A case in point is 18-year-old Carl Hillier, a former runaway from Weymouth, who has joined us on the trip to Chicago. In January last year a long-standing series of arguments between Carl and his mother escalated into a crisis. “It was a Sunday night and the arguments had been going on for about five hours,” he recalls, “until she just said, ‘I think the best thing is that you leave.’ In that moment I thought, ‘Yeah, I actually have to go,’ so I grabbed my jumper and left.
“For the first few minutes I thought, ‘Thank God,’ but the next feeling was, ‘Oh shit, it’s 12.30am and I’ve got nowhere to go.’ I’d been a peer mediator at school, so I had a number for the Runaway Helpline [part of the National Missing Persons Helpline] and I rang that. They put me through to social services in Poole, 50 miles away, who said that because it was the middle of the night, there was nothing they could do. They had absolutely nowhere for me to go.”
In the US, the federal government provides core funding for the National Runaway Switchboard, a well-publicised and centralised toll-free service that offers help to runaways or parents and friends of runaways, and which can refer them to the most local and appropriate of the country’s 17,000 resources. The Runaway Helpline is the British equivalent. It does a great job, fielding 8,000 calls a month on average, but it is hampered by a lack of on-the-ground provision. Vanessa Gray, who heads the service, has said that the facilities for vulnerable children are often “patchy, inaccessible, and in some instances non-existent”.
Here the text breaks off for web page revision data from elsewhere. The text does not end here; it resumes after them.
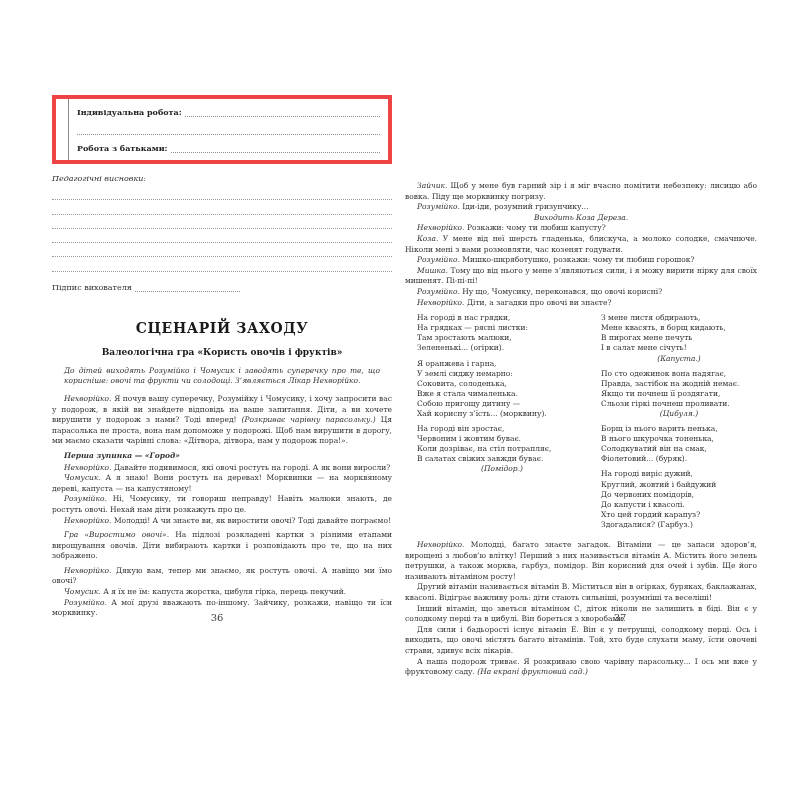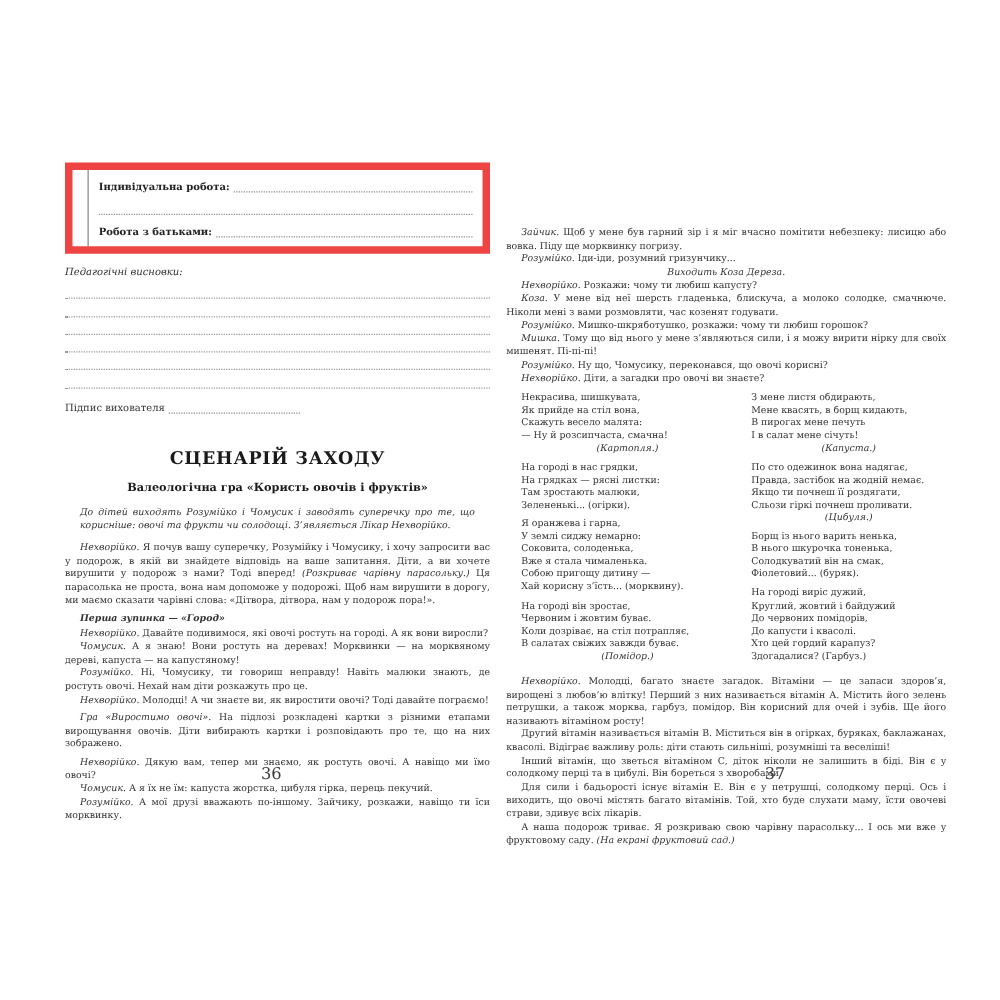--- a/index.html
+++ b/index.html
@@ -6,21 +6,21 @@
   body {
     width:800px; height:800px; background:#ffffff; position:relative;
     font-family:"DejaVu Serif", serif; color:#333;
     -webkit-font-smoothing:antialiased;
   }
   .page { position:absolute; top:12px; }
   #left-page  { left:52px;  width:340px; }
   #right-page { left:405px; width:352px; }
 
   
-  .form-box { margin-top:118px; border:6px solid #ef4444; display:flex; }
+  .form-box { margin-top:83px; border:4px solid #ef4444; display:flex; }
   .form-side { width:12px; border-right:1px solid #8a8a8a; }
   .form-main { flex:1; padding:4px 8px 5px 8px; }
   .form-row { display:flex; align-items:flex-end; height:14px; margin-bottom:4px; }
   .form-row:last-child { margin-bottom:2px; }
   .form-label { font-weight:bold; font-size:8px; white-space:nowrap; color:#222; }
   .dotfill { flex:1; border-bottom:1px dotted #8f8f8f; height:10px; margin-left:3px; }
   .conclusions { margin-top:10px; font-style:italic; font-size:8px; color:#2e2e2e; }
   .dotlines { margin-top:3px; }
   .dotline { height:13.3px; border-bottom:1px dotted #9a9a9a; }
   .signature { margin-top:9px; display:flex; align-items:flex-end; font-size:8px;text-align:center; }
@@ -47,21 +47,21 @@
 
   
   .riddles { display:flex; margin-top:5px; margin-bottom:5px; }
   .riddle-col-left  { margin-left:12px; width:170px; }
   .riddle-col-right { margin-left:auto; width:156px; }
   .riddle { margin-bottom:5px; font-size:7.5px; line-height:10.1px; text-align:left; }
   .riddle .lines  { white-space:pre-line; display:block; }
   .riddle .answer { display:block; text-align:center; font-style:italic; }
   .riddle .answer:empty { display:none; }
 
-  .page-num { position:absolute; top:612px; font-size:13px; color:#3d3d3d; width:22px; text-align:center; }
+  .page-num { position:absolute; top:612px; font-size:10px; color:#3d3d3d; width:22px; text-align:center; }
   #pn-left  { left:206px; }
   #pn-right { left:609px; }
 </style>
 </head>
 <body>
 
 <div class="page" id="left-page">
 
   <div class="form-box">
     <div class="form-side"></div>
@@ -175,27 +175,20 @@
       <span>Ну що, Чомусику, переконався, що овочі корисні?</span>
     </p>
     <p class="para">
       <span class="speaker">Нехворійко.</span>
       <span>Діти, а загадки про овочі ви знаєте?</span>
     </p>
 
     <div class="riddles">
       <div class="riddle-col-left">
         <div class="riddle">
-          <span class="lines">Некрасива, шишкувата,
-Як прийде на стіл вона,
-Скажуть весело малята:
-— Ну й розсипчаста, смачна!</span>
-          <span class="answer">(Картопля.)</span>
-        </div>
-        <div class="riddle">
           <span class="lines">На городі в нас грядки,
 На грядках — рясні листки:
 Там зростають малюки,
 Зелененькі... (огірки).</span>
 
         </div>
         <div class="riddle">
           <span class="lines">Я оранжева і гарна,
 У землі сиджу немарно:
 Соковита, солоденька,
Even if social services had the money to provide adequate resources, it is doubtful that a lot of young runaways would approach them. “We know that many children are afraid to run to social services because of what they’ve heard about being in the care system,” says Martin Houghton-Brown, policy adviser at the Children’s Society. “They’re frightened of the situation that they’re running from, and we don’t want to create a situation where they’re afraid of running to a resource.”
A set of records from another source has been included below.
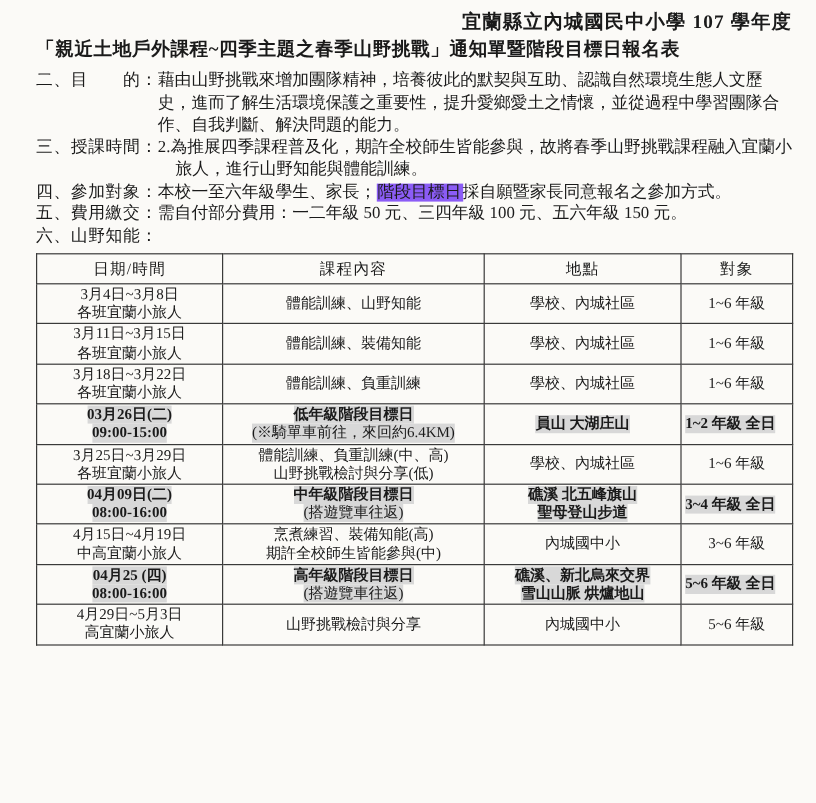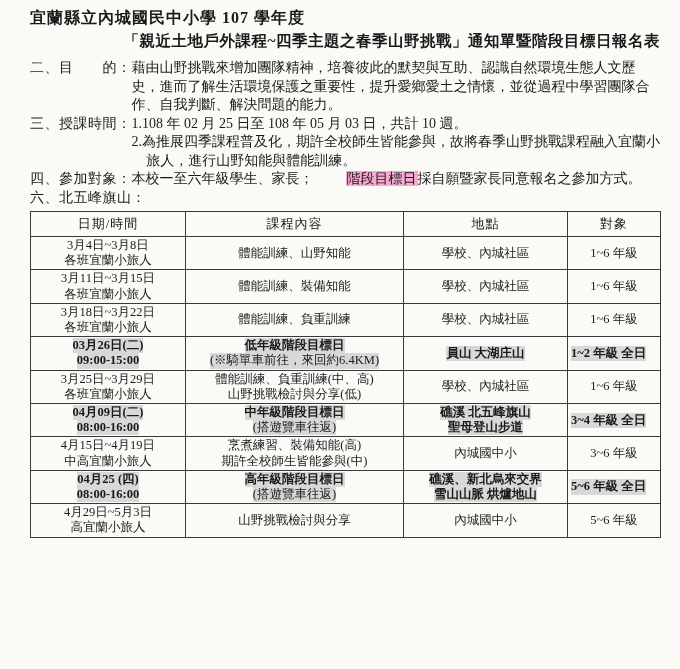--- a/index.html
+++ b/index.html
@@ -6,33 +6,33 @@
     margin: 0; padding: 0;
     width: 680px; height: 669px;
     overflow: hidden;
     background: #fbfaf7;
     color: #1a1a1a;
     font-family: "Liberation Serif", "DejaVu Serif", serif;
   }
   .page { padding: 7px 20px 0 30px; }
 
   .title {
-    text-align: left; font-size: 16px; font-weight: bold;
+    text-align: right; font-size: 16px; font-weight: bold;
     margin: 1px 0 2px 0; letter-spacing: 1px;
   }
   .subtitle {
-    text-align: right; font-size: 15.5px; font-weight: bold;
+    text-align: left; font-size: 15.5px; font-weight: bold;
     margin: 2px 0 7px 0; letter-spacing: 0.5px;
   }
 
   .sec { display: flex; font-size: 14px; line-height: 18.5px; }
   .sec-label { white-space: nowrap; letter-spacing: 0.5px; }
   .sec-body { flex: 1; }
   .itm { padding-left: 1.05em; text-indent: -1.05em; }
-  .hl-inline { background: #f9a8d4; padding: 0 1px; margin-left: 32px; }
+  .hl-inline { background: #8b5cf6; padding: 0 1px; }
 
   .course-table {
     border-collapse: collapse;
     table-layout: fixed;
     width: 630px;
     margin-top: 4px;
     font-size: 12.5px;
   }
   .course-table th, .course-table td {
     border: 1.6px solid #3a3a3a;
@@ -64,33 +64,36 @@
 
 
   <div class="sec">
     <span class="sec-label">二、目　　的：</span>
     <span class="sec-body">藉由山野挑戰來增加團隊精神，培養彼此的默契與互助、認識自然環境生態人文歷史，進而了解生活環境保護之重要性，提升愛鄉愛土之情懷，並從過程中學習團隊合作、自我判斷、解決問題的能力。</span>
   </div>
 
   <div class="sec">
     <span class="sec-label">三、授課時間：</span>
     <span class="sec-body">
-      <span class="itm" style="display:block">1.108 年 02 月 25 日至 108 年 05 月 03 日，共計 10 週。</span>
       <span class="itm" style="display:block">2.為推展四季課程普及化，期許全校師生皆能參與，故將春季山野挑戰課程融入宜蘭小旅人，進行山野知能與體能訓練。</span>
     </span>
   </div>
 
   <div class="sec">
     <span class="sec-label">四、參加對象：</span>
     <span class="sec-body"><span>本校一至六年級學生、家長；</span><span class="hl-inline">階段目標日</span><span>採自願暨家長同意報名之參加方式。</span></span>
   </div>
 
-
-  <div class="sec">
-    <span class="sec-label">六、北五峰旗山：</span>
+  <div class="sec">
+    <span class="sec-label">五、費用繳交：</span>
+    <span class="sec-body">需自付部分費用：一二年級 50 元、三四年級 100 元、五六年級 150 元。</span>
+  </div>
+
+  <div class="sec">
+    <span class="sec-label">六、山野知能：</span>
   </div>
 
   <table class="course-table">
     <colgroup>
         <col style="width:155px">
         <col style="width:218px">
         <col style="width:164px">
         <col style="width:93px">
       </colgroup>
     <tbody>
The proposed refuges, run by independent organisations but with core funding from the government, would offer a confidential breathing space for up to ten days. In this setting, runaway children could access advice about what to do next. Ideally, a long-term solution would be found: foster care, for instance, or returning home with the help of family mediation. It is estimated that these refuges would cost about £1m a year each, but they would seem to make good financial sense. Lancashire Police has estimated that it costs roughly £1,200 to investigate one runaway incident, and in most cases the child is returned home without a resolution. Unsurprisingly, this often leads to children bolting again – 57 per cent of runaways leave home more than once, and some leave up to a hundred times in a year.
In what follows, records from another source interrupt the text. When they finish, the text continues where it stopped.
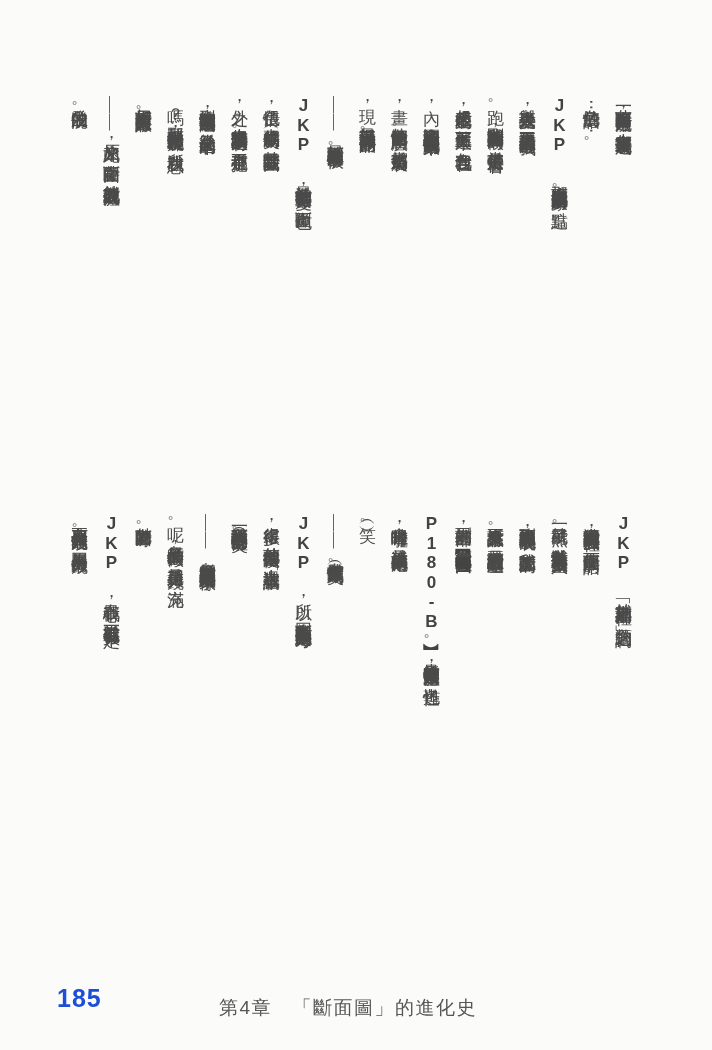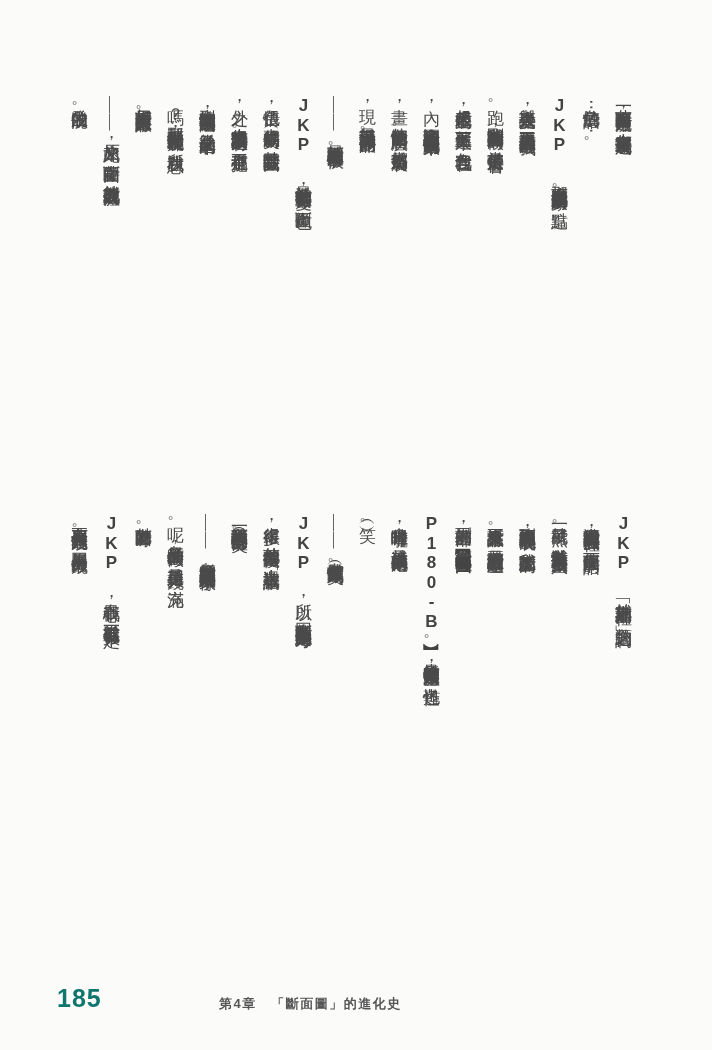--- a/index.html
+++ b/index.html
@@ -44,29 +44,29 @@
     color: #434343;
   }
   .footer-pagenum {
     position: absolute;
     left: 57px;
     top: 984px;
     font-family: "Liberation Sans", "DejaVu Sans", sans-serif;
     font-size: 25px;
     font-weight: 700;
     letter-spacing: 1px;
-    color: #0f766e;
+    color: #1d4ed8;
   }
   .footer-chapter {
     position: absolute;
     left: 219px;
     top: 995px;
     font-family: "Liberation Sans", "DejaVu Sans", sans-serif;
-    font-size: 13px;
-    font-weight: 700;
+    font-size: 19px;
+    font-weight: 400;
     letter-spacing: 1.5px;
     color: #565656;
   }
 </style>
 </head>
 <body>
 
 <div class="page">
   <div class="tblock tblock-top">
       <div class="col">萬一將來斷面圖流行起來，大家都覺得這種表現屬</div>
There is also evidence that such breathing space might cut other housing costs. For instance, Carl ended up living in a local youth project for nine months before returning home. “Me and my mum are actually closer than ever now,” he says, “but it took all that time for the situation to improve. I think that if a refuge had been available for a couple of weeks, combined with some family mediation, it’s more than likely I would have gone straight home when it was time to leave the refuge.”
In Chicago, the future for Leila looks more positive than it has in years. Her son is living with his father and paternal grandmother in California, and they have made a deal that she can join them when she’s been clean for a year. Just four months to go. There’s also the possibility of a job at the rehab centre she attended, if she can stay clean for two years.
“I grew up in a large family, so I’m used to this kind of environment,” she says, nodding at her surroundings. “I like it. I’m safe, I get fed, I get clothed. There’s nothing to worry about.” Her smile is wan, but genuine. “I honestly don’t think I could feel better than I do right now.”